PALAVRAS-CHAVE: Poder Constituinte; Poder Constituinte Difuso; Mutação Constitucional.


ABSTRACT
The present work has as scope to analyze the diffuse constituent power institute, thus considered one of the species of constituent power. Such a kind of power may manifest itself through constitutional custom or constitutional conventions, but its main instrument becomes constitutional mutation, understood as the change of the norm through a new interpretation conferred by the interpreters, but without altering the constitutional text . Thus, through the succinct work, it is intended to speak briefly about the species of constituent power and to analyze in a more permanent way the diffuse constituent power, as a proportion of informal changes in the constitution. Finally, in the ambit of diffuse constituent power, we intend to analyze in a special way the phenomenon of constitutional mutations, considering that among the species of informal modification this is the one that preponderates and occurs with the highest frequency, highlighting its definition, As well as its limits of applicability within the allowed by the legal order of the country.

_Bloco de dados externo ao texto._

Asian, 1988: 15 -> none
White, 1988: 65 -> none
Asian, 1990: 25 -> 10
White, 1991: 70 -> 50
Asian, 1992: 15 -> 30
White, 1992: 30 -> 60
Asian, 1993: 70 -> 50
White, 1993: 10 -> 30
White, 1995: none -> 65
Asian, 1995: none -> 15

KEY-WORDS: Constituent Power; Diffuse Constituent Power; Constitutional Mutation.


INTRODUÇÃO
A Teoria do Poder Constituinte teve surgimento ao longo do período iluminista, especialmente pelo texto publicado pelo abade Emmanuel Sieyès às vésperas da Revolução Francesa de 1789.
Assim, logo surgiram várias teoria acerca da organicidade do poder constituinte, o que levou ao surgimento, pelo menos no Brasil, de subespécies desse poder, podendo ser citado o poder constituinte originário, o poder constituinte derivado, este subdividido em reformador, decorrente e revisor, além do poder constituinte difuso, alvo principal do presente trabalho.

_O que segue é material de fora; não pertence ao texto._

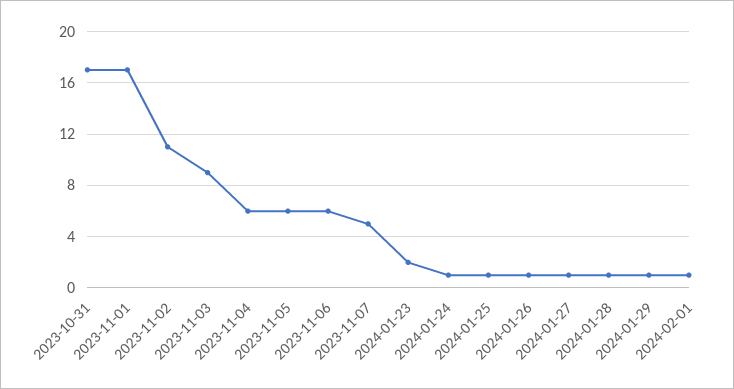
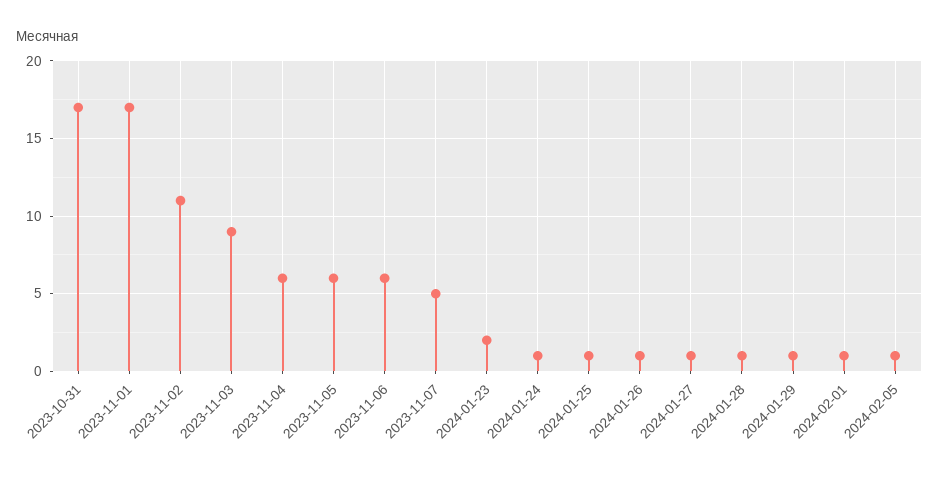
2024-02-05: none -> 1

Desta feita, pretende-se ao longo desse sucinto artigo tratar acerca dessas espécies de poder constituinte tratando acerca de suas principais características e importância para a própria formação do Estado, além de explanar especificamente sobre o poder constituinte difuso.
Este poder difuso destoa dos demais e tem aplicabilidade a partir da atuação dos intérpretes do direito, não passando por um procedimento formal de modificação da constituição, motivo pelo qual foi escolhido como o poder constituinte sobre o qual se analisará com mais vagar no presente trabalho.

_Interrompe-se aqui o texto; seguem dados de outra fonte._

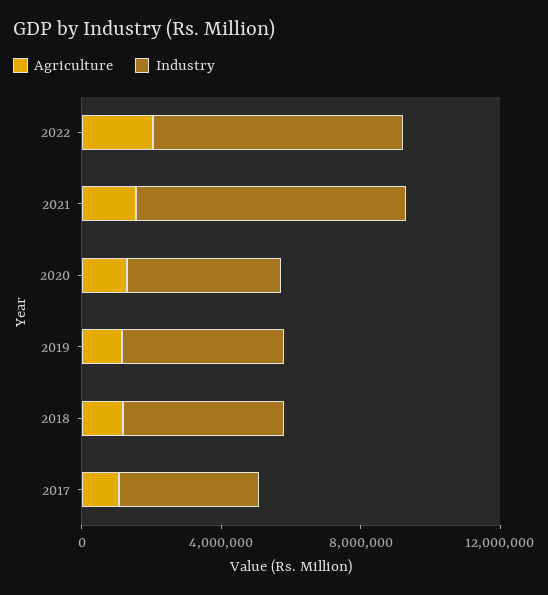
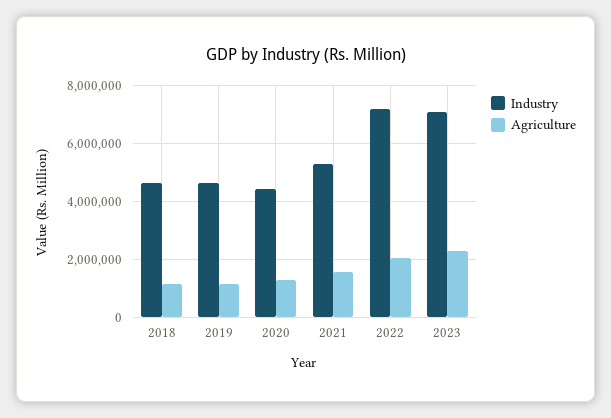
Industry, 2021: 8000000 -> 5250000
Agriculture, 2017: 1000000 -> none
Industry, 2017: 4000000 -> none
Industry, 2023: none -> 7000000
Agriculture, 2023: none -> 2250000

As principais formas de manifestação do poder constituinte difuso são os costumes e convenções constitucionais, bem como a mutação constitucional, procedimento de mudança da constituição sem alteração de seu texto e que é o instituto mais conhecido por meio do qual se exterioriza o poder constituinte difuso, de modo que quanto a este tema será dado maior importância ao longo do texto.
Assim, essa é a intenção deste breve trabalho, ou seja, traçar um panorama geral acerca do poder constituinte e analisar especificamente o poder constituinte difuso como meio de alteração informal da constituição e que, por não obedecer a um procedimento formal para sua exteriorização, depende de forma preponderante da atuação dos intérpretes constitucionais, de modo que sua sistematização é importante para que se estabeleçam limites que pautem a conduta do intérprete, a fim de que o poder difuso não surja como um meio ilegítimo de modificação constitucional.
  1. PODER CONSTITUINTE: DEFINIÇÃO, ESPÉCIES E CARACTERÍSITCAS.
1.1 Aspectos gerais
Nos termos da teoria do poder constituinte, há um poder distinto daqueles estabelecidos pela própria constituição. Esse poder, chamado de poder constituinte, sempre existiu e sempre existirá como instrumento ou meio para estabelecer e restabelecer a constituição e, portanto, a forma de Estado, a organização e a estrutura da sociedade política.
Assim, poder constituinte pode ser definido como a manifestação de vontade soberana de um povo, social e juridicamente organizado, ou seja, a expressão da vontade capaz de fazer nascer um núcleo social.
Quanto à sua natureza jurídica há uma controvérsia estabelecida entre as correntes positivista e jusnaturalista. Isso porque, para a corrente positivista o poder constituinte seria um poder de fato, tendo em vista que estes não admitem a existência de qualquer forma de direito além das previstas ou das admitidas pelo direito positivo, ou seja, a poder constituinte ao se manifestar não se embasa em nenhuma disciplina normativa anterior.
Já a corrente jusnaturalista encara o poder constituinte como um poder de direito, pois este poder adviria de uma base normativa anterior, que seria o próprio direito natural, e que lhe daria fundamentos jurídicos e lhe condicionaria a validade, de modo que o poder constituinte, efetivamente, seria um poder de direito.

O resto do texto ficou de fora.